Ростопчин помолчал, потом сказал скучным голосом:
— Я созерцатель, Николаша. Мое место — в партере, а не на сцене. Впрочем, и твое тоже…
После зачтения ежедневного приказа, который, против обыкновения, остался без комментариев, великий князь отправился в манеж. У входа его встречал исполнявший должность инспектора кавалерии полковник Федор Иванович Линденер, поляк, сменивший в угоду Павлу свою природную фамилию Липинский на прусскую. При взгляде на своего любимца, Павел посветлел лицом. Линденер, похожий на ожившую марионетку, одетую в старопрусский мундир, действовал на великого князя успокаивающе. Повинуясь гортанным, отрывистым командам, исторгавшимся им с фельдфебельским шиком, гусары, усатые, при лакированных касках и палашах, переходили с рыси на галоп, строились в боевые порядки по артикулу. Не в силах сдержать восхищения, Павел взмахнул тростью и воскликнул:
— Прекрасно, прекрасно, экие молодцы!
Угрюмое лицо Линденера осветилось казарменным восторгом.
Утренние прогулки по живописным окрестностям Гатчины успокаивали Павла. Ижора еще не встала, от черной воды поднимался пар. Круглые холмы, рощи, встававшие из-за поворота дороги, были покрыты первым пушистым снегом.
Павел сидел на задней лавке, покрытой медвежьей дохой, запахнувшись в черный шерстяной плащ. Треуголка с серебряным позументом была надвинута на лоб. Взгляд его привычно следил за проносившимися вдоль дороги картинами, но мысли его были далеко. Прошедшая ночь была тревожной. Во сне Павлу чудилось, что некая сверхъестественная сила возносила его к небу. Сердце начинало биться тяжело, глухими толчками, он вскрикивал, просыпался весь в испарине — и снова погружался в тяжелую дремоту. Самое удивительное заключалось в том, что Мария Федоровна в эту ночь также несколько раз просыпалась, разбуженная тем же сновидением.

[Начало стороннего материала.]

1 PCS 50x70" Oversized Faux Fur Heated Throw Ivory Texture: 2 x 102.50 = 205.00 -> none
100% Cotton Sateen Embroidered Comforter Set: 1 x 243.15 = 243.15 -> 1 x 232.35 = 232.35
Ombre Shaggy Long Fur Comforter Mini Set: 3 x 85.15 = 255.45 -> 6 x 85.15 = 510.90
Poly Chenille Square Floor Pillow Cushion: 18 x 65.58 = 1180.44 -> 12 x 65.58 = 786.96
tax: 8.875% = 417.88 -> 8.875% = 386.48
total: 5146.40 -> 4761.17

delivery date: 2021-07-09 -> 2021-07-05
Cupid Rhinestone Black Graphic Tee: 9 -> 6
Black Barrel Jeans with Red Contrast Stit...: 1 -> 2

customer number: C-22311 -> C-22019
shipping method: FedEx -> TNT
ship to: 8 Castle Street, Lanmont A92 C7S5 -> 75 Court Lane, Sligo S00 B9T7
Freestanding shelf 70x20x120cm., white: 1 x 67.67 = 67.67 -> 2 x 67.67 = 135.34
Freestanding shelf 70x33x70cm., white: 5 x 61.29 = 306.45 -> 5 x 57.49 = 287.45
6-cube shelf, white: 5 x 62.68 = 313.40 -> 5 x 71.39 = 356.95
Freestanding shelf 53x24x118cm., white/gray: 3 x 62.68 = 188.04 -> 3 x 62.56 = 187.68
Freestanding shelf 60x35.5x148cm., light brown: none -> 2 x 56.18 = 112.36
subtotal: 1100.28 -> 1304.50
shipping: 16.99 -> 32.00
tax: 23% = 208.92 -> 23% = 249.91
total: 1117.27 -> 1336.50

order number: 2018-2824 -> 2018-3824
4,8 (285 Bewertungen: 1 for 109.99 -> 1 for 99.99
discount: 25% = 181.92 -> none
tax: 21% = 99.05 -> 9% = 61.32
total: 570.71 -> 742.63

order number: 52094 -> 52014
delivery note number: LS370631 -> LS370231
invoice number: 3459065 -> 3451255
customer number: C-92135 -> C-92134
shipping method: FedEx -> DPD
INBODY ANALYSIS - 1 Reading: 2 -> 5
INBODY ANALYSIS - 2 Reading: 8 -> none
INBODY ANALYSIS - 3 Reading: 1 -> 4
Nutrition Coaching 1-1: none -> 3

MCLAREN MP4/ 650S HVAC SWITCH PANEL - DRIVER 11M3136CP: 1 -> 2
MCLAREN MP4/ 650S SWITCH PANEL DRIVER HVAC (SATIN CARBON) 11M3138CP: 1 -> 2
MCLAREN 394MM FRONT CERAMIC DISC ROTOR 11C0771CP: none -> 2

Граф Ильинский, сидевший рядом с ним в санях, угадав ход размышлений великого князя, сказал:
— Сон пророческий. Вероятно, Ваше высочество скоро будете императором, — и помедлив добавил, — и тогда я выиграю мою тяжбу с казною.
Ильинский вел в сенате тяжелый процесс о возвращении заложенного имения.
Стоявшие на запятках саней капитаны Копцевич и Котлубицкий переглянулись.
Между тем в конце просеки, по которой легко мчались сани, показался силуэт громоздкого сооружения, будто по мановению волшебной палочки перенесенного из далекого Сан-Суси[261] сюда, в северные снега, на берег речки Непрядвы. Это была ветряная мельница, построенная по приказу великого князя, желавшего придать Гатчине сходство с Потсдамом, где он побывал в 1776 году. Хозяином мельницы был немец Штакеншнейдер, устроивший свое хозяйство в точности так, как было принято на его родине.